### Exercise
Your answer must be every line of the data that holds the string "italic".

### Source material
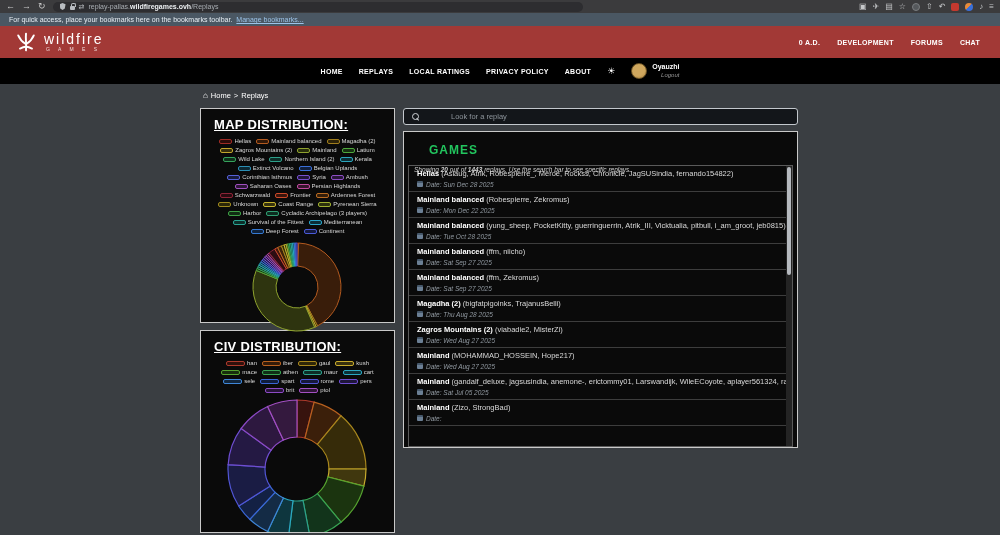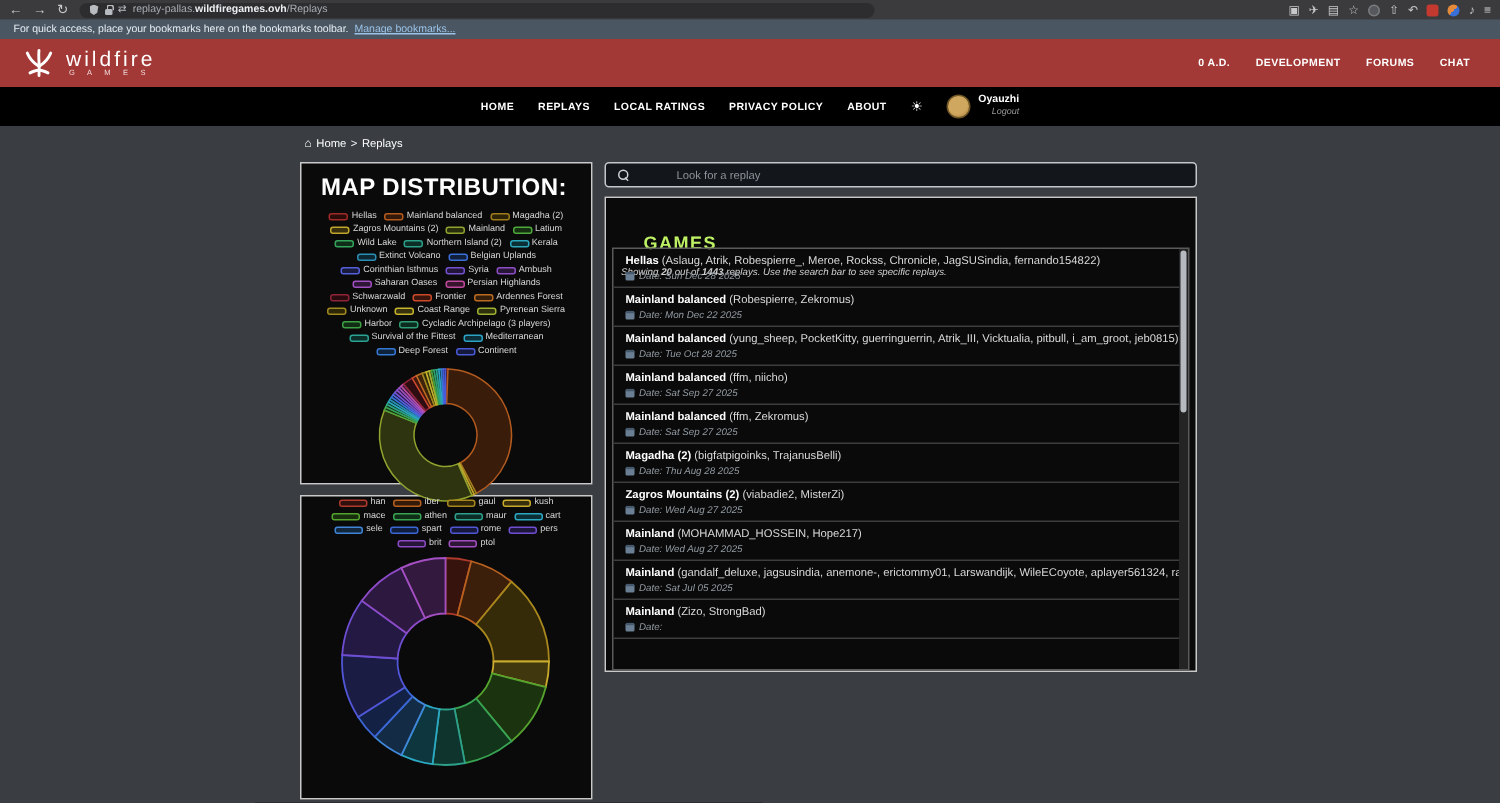--- a/index.html
+++ b/index.html
@@ -61,21 +61,21 @@
   .breadcrumb{position:absolute;left:203px;top:7px;display:flex;align-items:center;gap:3px;
               color:#fff;font-size:7.5px;}
   .bc-home-icon{font-size:8px;line-height:1;}
   .content{position:absolute;left:200px;top:24px;width:598px;display:flex;gap:8px;}
   .left-col{width:195px;flex:none;}
   .right-col{flex:1;min-width:0;}
 
   .panel{background:#0a0a0a;border:1px solid #c9c9c9;}
   .map-panel{height:215px;margin-bottom:7px;}
   .civ-panel{height:203px;overflow:hidden;}
-  .panel-title{color:#fff;font-weight:bold;font-size:16px;letter-spacing:.3px;padding:8px 0 5px 13px;}
+  .panel-title{color:#fff;font-weight:bold;font-size:13px;letter-spacing:.3px;padding:8px 0 5px 13px;text-decoration:underline;}
   .legend{display:flex;flex-wrap:wrap;justify-content:center;column-gap:5px;row-gap:3px;padding:1px 8px;}
   .legend-item{display:flex;align-items:center;gap:2px;}
   .chip{height:5px;border-radius:2px;border:1.5px solid;}
   .chip-sm{width:13px;}
   .chip-lg{width:19px;}
   .legend-label{color:#d8d8d8;font-size:6px;line-height:1;}
   .donut-svg{display:block;margin:2px auto 0;}
 
   
   .searchbar{height:17px;border:1px solid #c3c8cd;border-radius:3px;background:#13161a;
@@ -84,21 +84,21 @@
   .search-icon::before{content:"";position:absolute;left:0;top:0;width:5px;height:5px;
                        border:1.2px solid #cfd3d7;border-radius:50%;}
   .search-icon::after{content:"";position:absolute;left:5px;top:5px;width:3px;height:1.2px;
                       background:#cfd3d7;transform:rotate(45deg);transform-origin:0 0;}
   .search-input{flex:1;background:transparent;border:none;outline:none;color:#e2e6ea;
                 font-size:7.5px;font-family:"Liberation Sans",sans-serif;margin-left:24px;}
   .search-input::placeholder{color:#8d949b;}
 
   
   .games-panel{height:317px;position:relative;}
-  .games-title{color:#bef264;font-size:12px;font-weight:bold;letter-spacing:1px;padding:11px 0 0 25px;margin-top:12px;}
+  .games-title{color:#22c55e;font-size:12px;font-weight:bold;letter-spacing:1px;padding:11px 0 0 25px;}
   .games-note{padding:9px 10px 0 10px;font-size:6.5px;font-style:italic;color:#cfcfcf;}
   .list-box{position:absolute;left:4px;right:4px;top:33px;bottom:0;border:1px solid #5a5a5a;
             overflow:hidden;}
   .game-row{height:26px;padding:3px 12px 0 8px;border-bottom:1px solid #3d3d3d;overflow:hidden;}
   .game-title{font-size:7.5px;color:#d9d9d9;white-space:nowrap;line-height:1.3;}
   .game-map{font-weight:bold;color:#fff;}
   .game-date{display:flex;align-items:center;gap:3px;margin-top:2px;
              font-size:6.5px;font-style:italic;color:#929aa2;}
   .cal-icon{width:6px;height:6px;flex:none;background:#6b7f94;border-radius:1px;border-top:2px solid #46586b;}
   .list-scroll{position:absolute;top:0;right:0;bottom:0;width:6px;background:#242424;}
@@ -418,20 +418,21 @@
                L95.34560748392059 29.01019841840092
                A21 21 0 0 0 94.69185056485809 29.04078376810483 Z" fill="rgb(17,39,67)" stroke="#3579d2" stroke-width="1"></path>
               <path d="M94.62889187107172 6.0213681147447815
                A44 44 0 0 1 95.99999999999999 6
                L96 29
                A21 21 0 0 0 95.34560748392059 29.01019841840092 Z" fill="rgb(24,29,68)" stroke="#4a5ad6" stroke-width="1"></path>
             </svg>
         </div>
 
         <div class="panel civ-panel">
+          <div class="panel-title">CIV DISTRIBUTION:</div>
           <div class="legend" id="civ-legend">
               <span class="legend-item">
                 <span class="chip chip-lg" style="border-color: rgb(173, 58, 44); background: rgb(48, 16, 12);"></span>
                 <span class="legend-label">han</span>
               </span>
               <span class="legend-item">
                 <span class="chip chip-lg" style="border-color: rgb(184, 97, 31); background: rgb(52, 27, 9);"></span>
                 <span class="legend-label">iber</span>
               </span>
               <span class="legend-item">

### Completed exercise
   .games-note{padding:9px 10px 0 10px;font-size:6.5px;font-style:italic;color:#cfcfcf;}
              font-size:6.5px;font-style:italic;color:#929aa2;}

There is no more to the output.